At least the song choices hold up, and it’s easy enough to find a lot to love about these tracks in general as long as you don’t let their recording weakness overwhelm your enjoyment. The new material sounds as good as their classic numbers, which include “E.S.P.,” “Promises,” and “Operator’s Manual” - all Buzzocks’ best. Diggle and Shelley alternate songs and vocals, and Farrant and Barber are a consummate rhythm section, with Farrant especially adept at channeling the busy and fill-heavy drumming pioneered by original Buzzcock John Maher.

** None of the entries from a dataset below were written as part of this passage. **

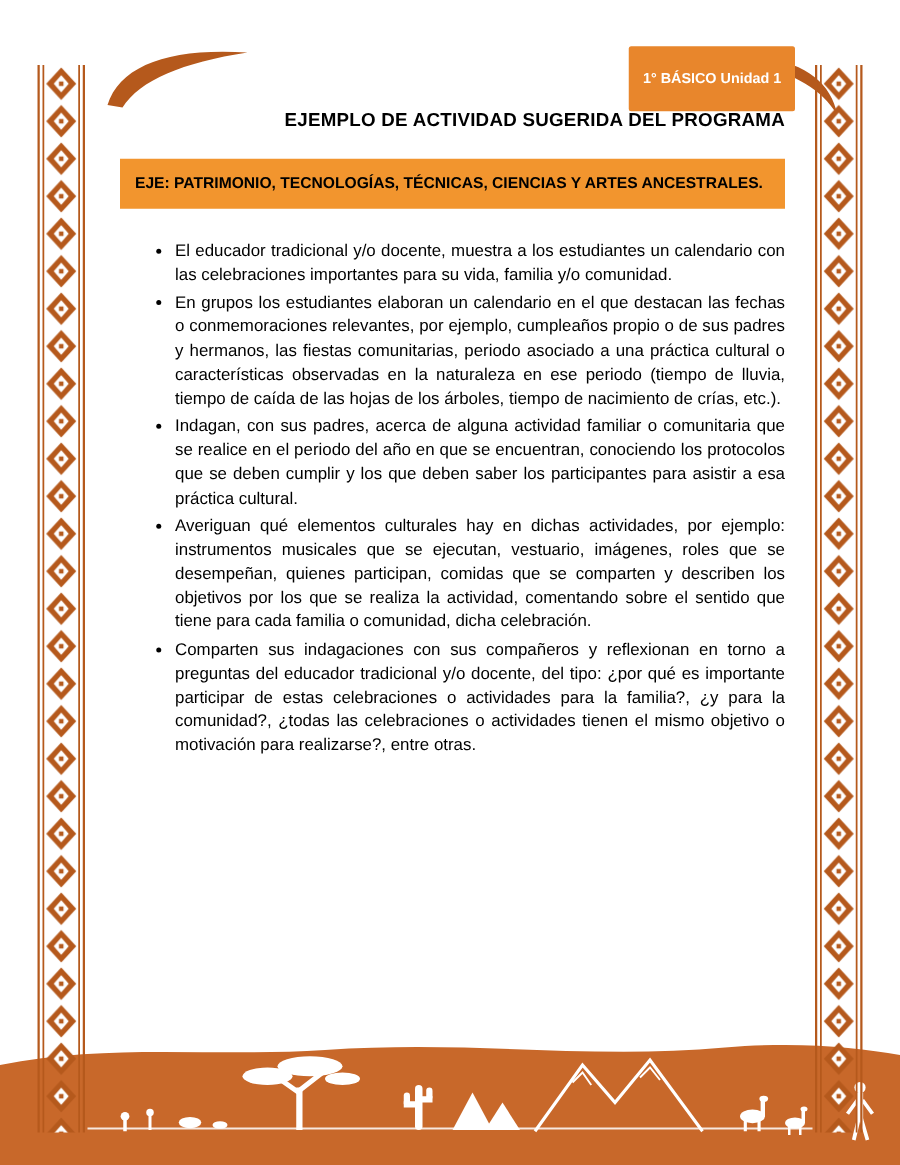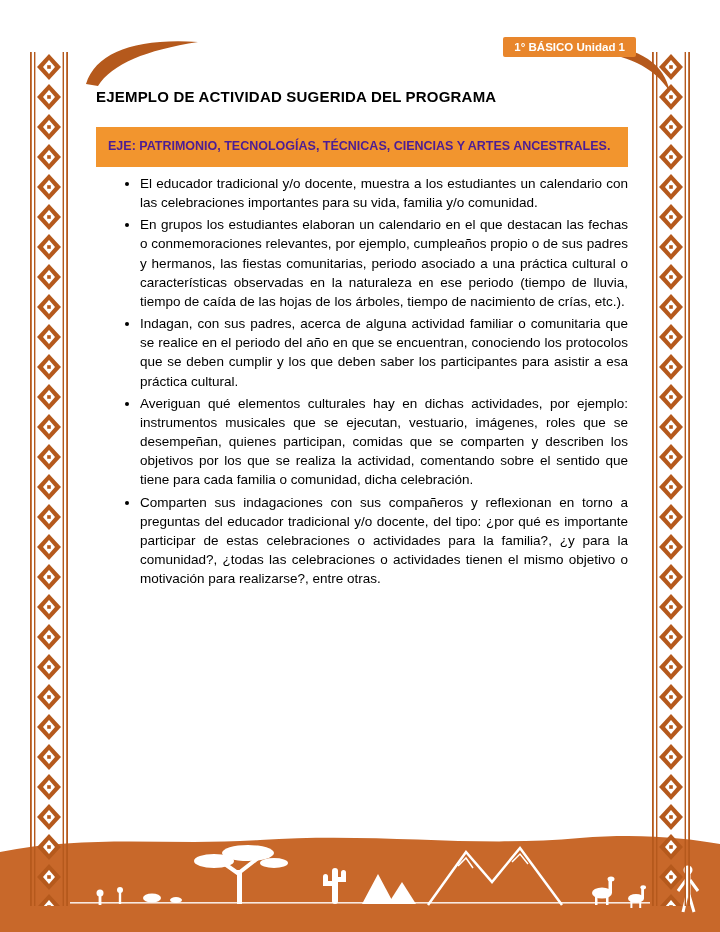--- a/index.html
+++ b/index.html
@@ -14,32 +14,32 @@
   .page{
     position:relative;width:720px;height:932px;background:#ffffff;
     font-family:"Liberation Sans",sans-serif;color:var(--ink);overflow:hidden;
   }
   .decor{position:absolute;left:0;top:0;pointer-events:none;}
   .rust-fill{fill:var(--rust);}
   .footer-fill{fill:var(--footer);}
   .badge{
     position:absolute;top:37px;right:84px;z-index:2;
     background:var(--badge);color:#fff;font-size:11.5px;font-weight:bold;
-    padding:4px 11px;border-radius:2px;white-space:nowrap;
+    padding:20px 11px;border-radius:2px;white-space:nowrap;
   }
   .content{position:absolute;left:96px;top:88px;width:532px;z-index:1;}
-  .title{font-size:15px;font-weight:bold;text-align:left;margin-bottom:22px;letter-spacing:.2px;}
+  .title{font-size:15px;font-weight:bold;text-align:right;margin-bottom:22px;letter-spacing:.2px;}
   .banner{
-    background:var(--banner);color:#4c1d95;font-weight:bold;font-size:12.5px;
+    background:var(--banner);color:#000000;font-weight:bold;font-size:12.5px;
     min-height:40px;display:flex;align-items:center;padding:4px 12px;line-height:1.25;
   }
   .activity{margin-top:26px;font-size:13.5px;line-height:1.42;}
   .activity .label{font-weight:bold;}
   .examples{margin-top:20px;font-size:13.5px;}
-  .bullets{margin:7px 0 0;padding-left:44px;list-style:disc;}
+  .bullets{margin:24px 0 0;padding-left:44px;list-style:disc;}
   .bullets li{font-size:13.5px;line-height:1.42;text-align:justify;margin-bottom:3px;}
 </style>
 </head>
 <body>
 
 <div class="page">
 
   <svg class="decor" width="720" height="932" viewBox="0 0 720 932">
     <defs>
       <pattern id="andeanTile" width="38" height="30" patternUnits="userSpaceOnUse">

So if you want to celebrate the thirty year anniversary of the Buzzcocks on your own, 30 might not be the way to go. Instead, fire up their definitive Singles Going Steady, or, for the more adventurous, peruse their back catalog. But if it’s really live Buzzcocks you need, well, they’ve released at least five other collections of live material over the years. It’s too bad 30 doesn’t rise to the occasion, but at least there’s no hiding that the Buzzcocks are still the original, and still the best.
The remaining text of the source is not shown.